> _Extracted material_:

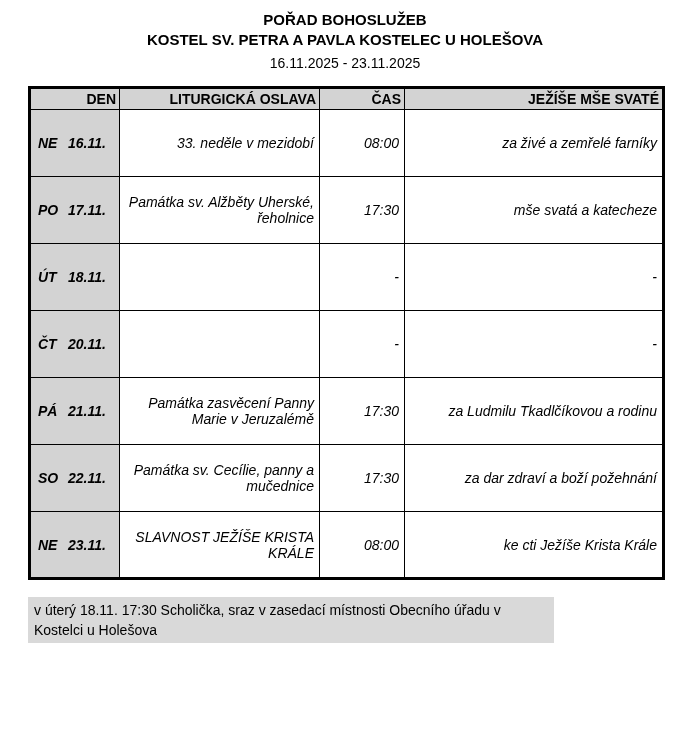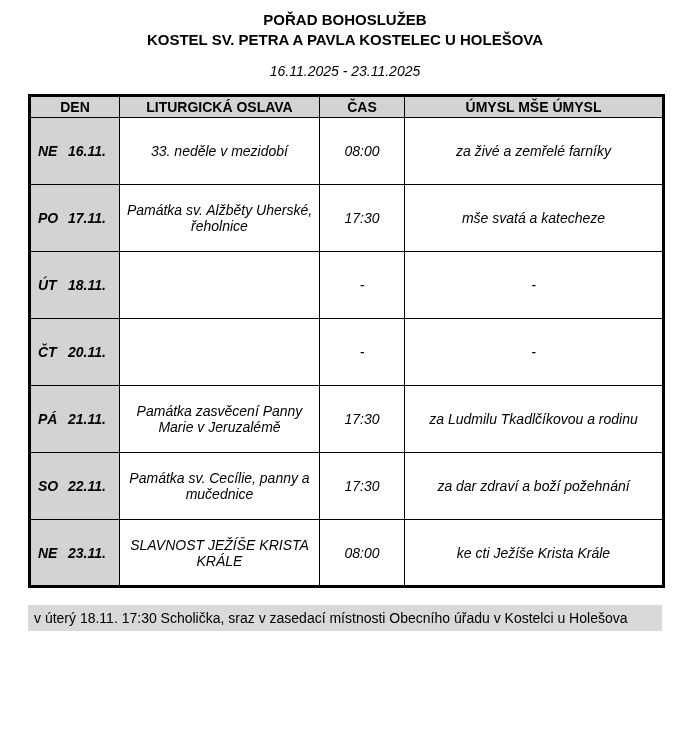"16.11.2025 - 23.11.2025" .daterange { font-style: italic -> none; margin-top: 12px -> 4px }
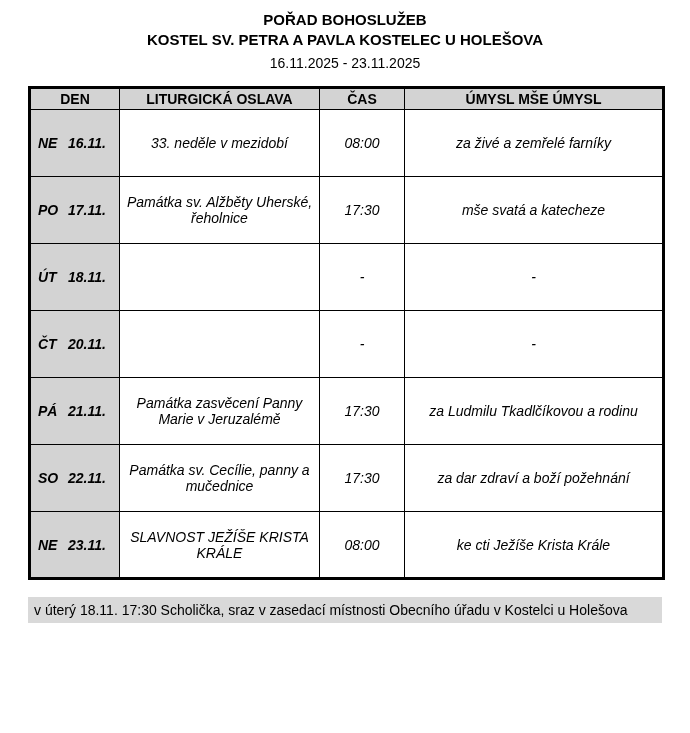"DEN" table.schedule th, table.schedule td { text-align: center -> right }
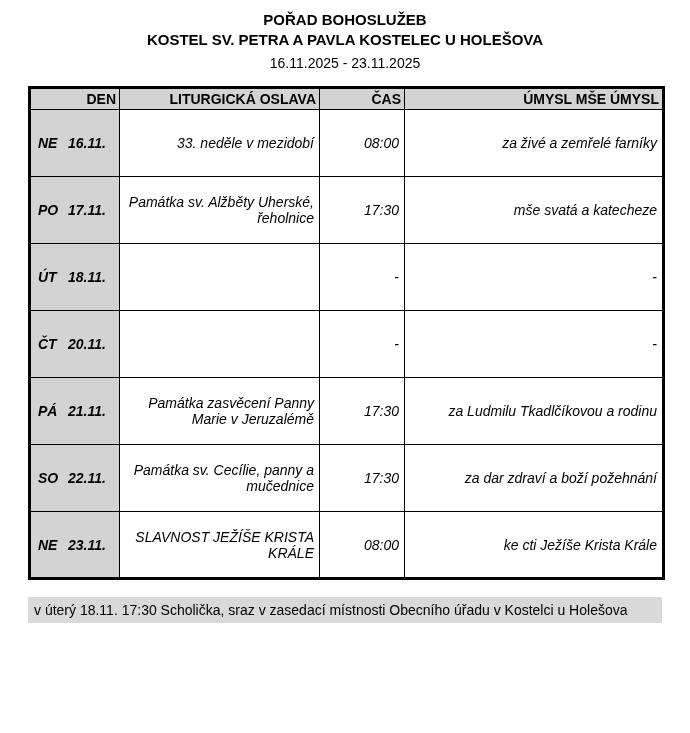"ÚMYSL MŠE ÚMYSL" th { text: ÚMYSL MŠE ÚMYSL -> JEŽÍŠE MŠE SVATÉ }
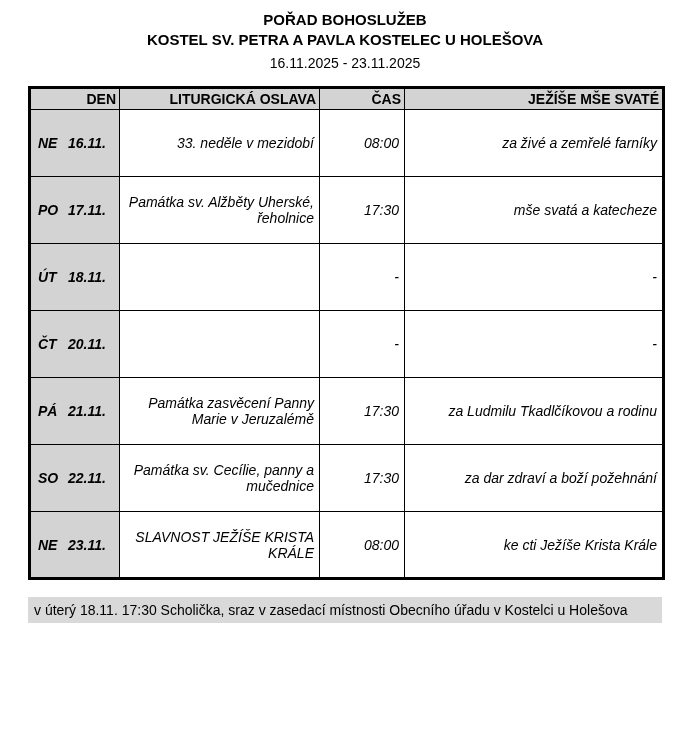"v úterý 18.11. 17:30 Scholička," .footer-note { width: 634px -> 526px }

--

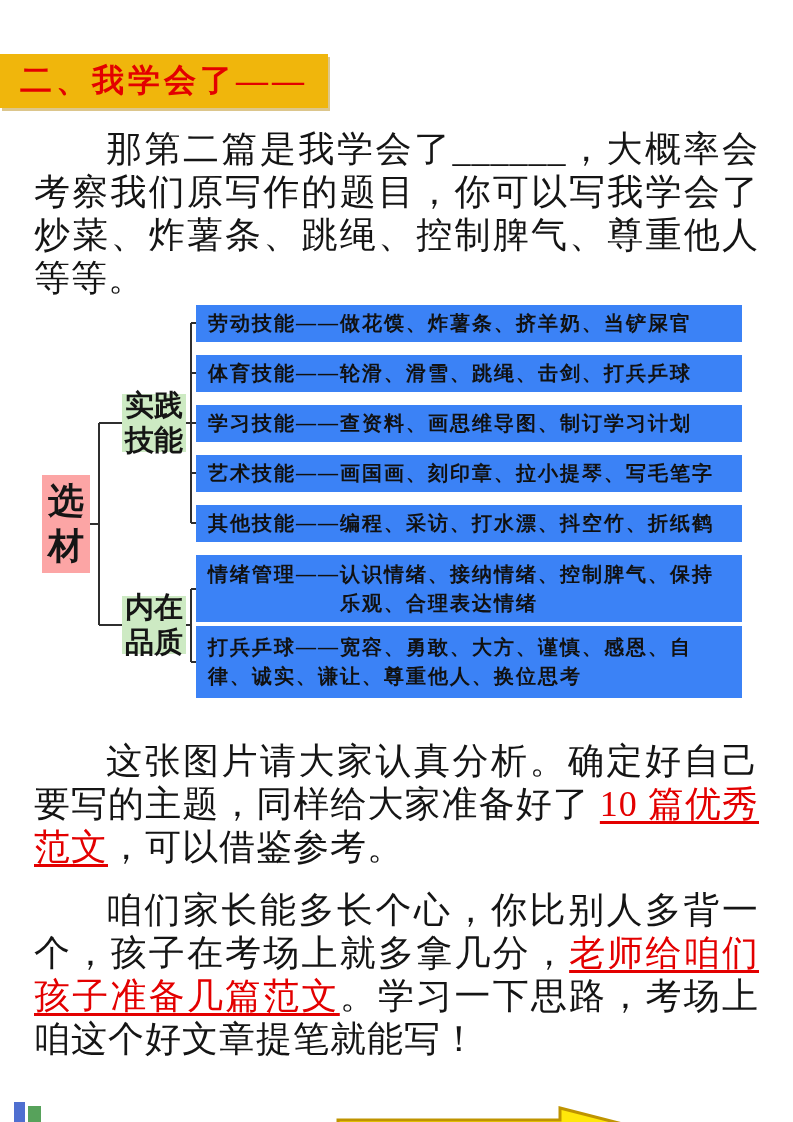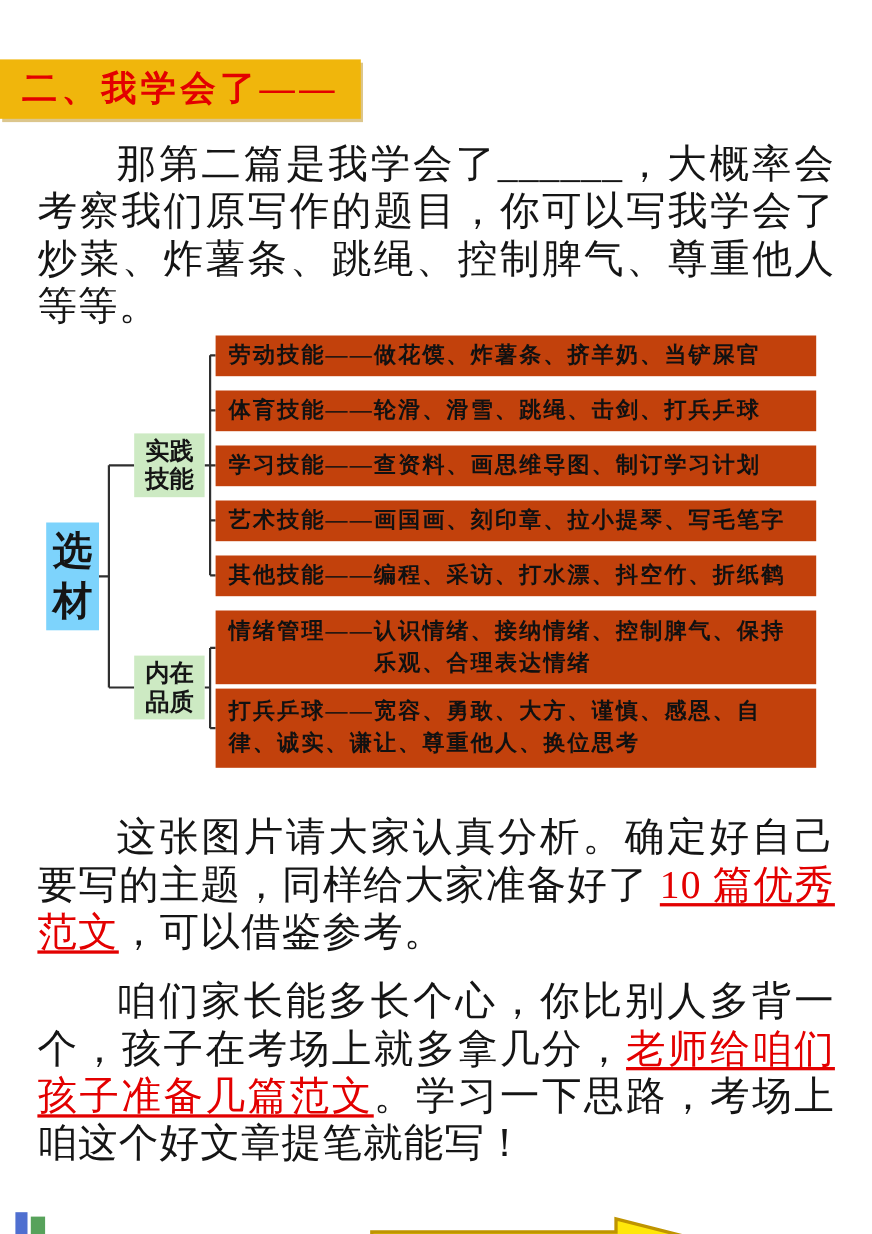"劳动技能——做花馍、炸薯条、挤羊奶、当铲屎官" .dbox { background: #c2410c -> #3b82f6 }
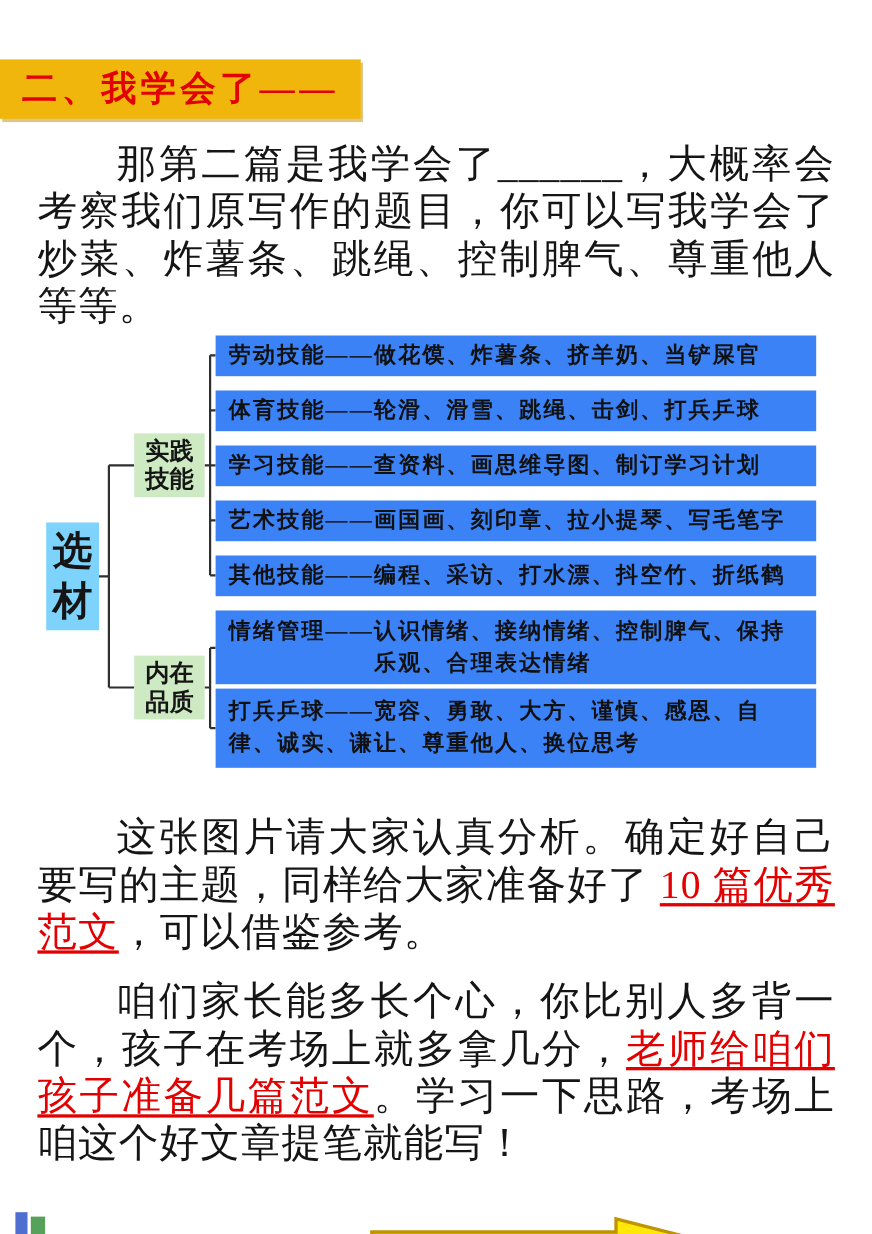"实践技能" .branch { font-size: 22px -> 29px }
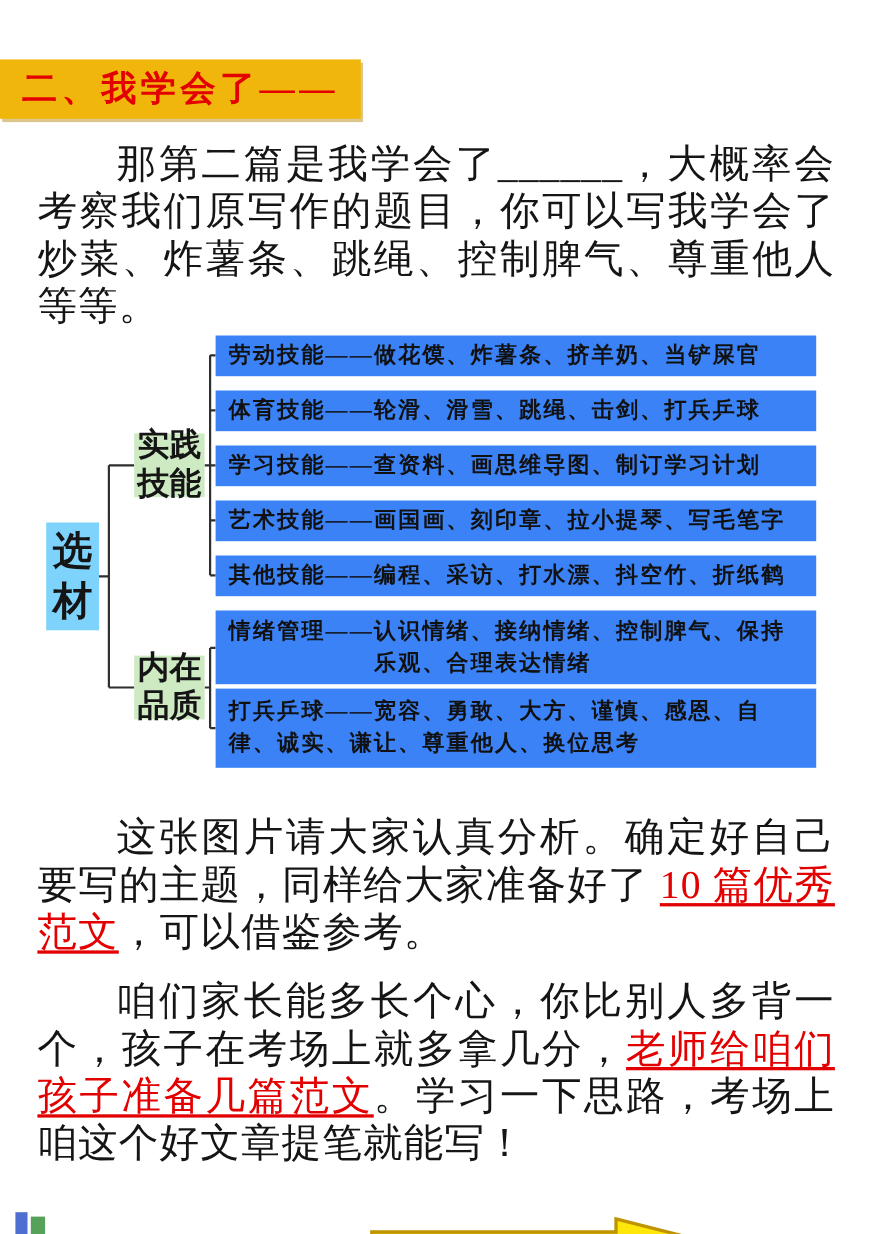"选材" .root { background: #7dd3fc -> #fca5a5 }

--

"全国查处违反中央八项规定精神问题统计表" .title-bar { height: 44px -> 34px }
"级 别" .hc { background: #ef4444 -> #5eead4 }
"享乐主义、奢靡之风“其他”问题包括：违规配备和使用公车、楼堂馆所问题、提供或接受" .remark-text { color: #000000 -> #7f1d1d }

> _Work required_:
Please return the material above only from the line that holds "text: ÚMYSL MŠE" through the line that holds "úterý 18.11. 17:30", exactly as it stands, ends included and pictures omitted.

> _Reply_:
"ÚMYSL MŠE ÚMYSL" th { text: ÚMYSL MŠE ÚMYSL -> JEŽÍŠE MŠE SVATÉ }
"v úterý 18.11. 17:30 Scholička," .footer-note { width: 634px -> 526px }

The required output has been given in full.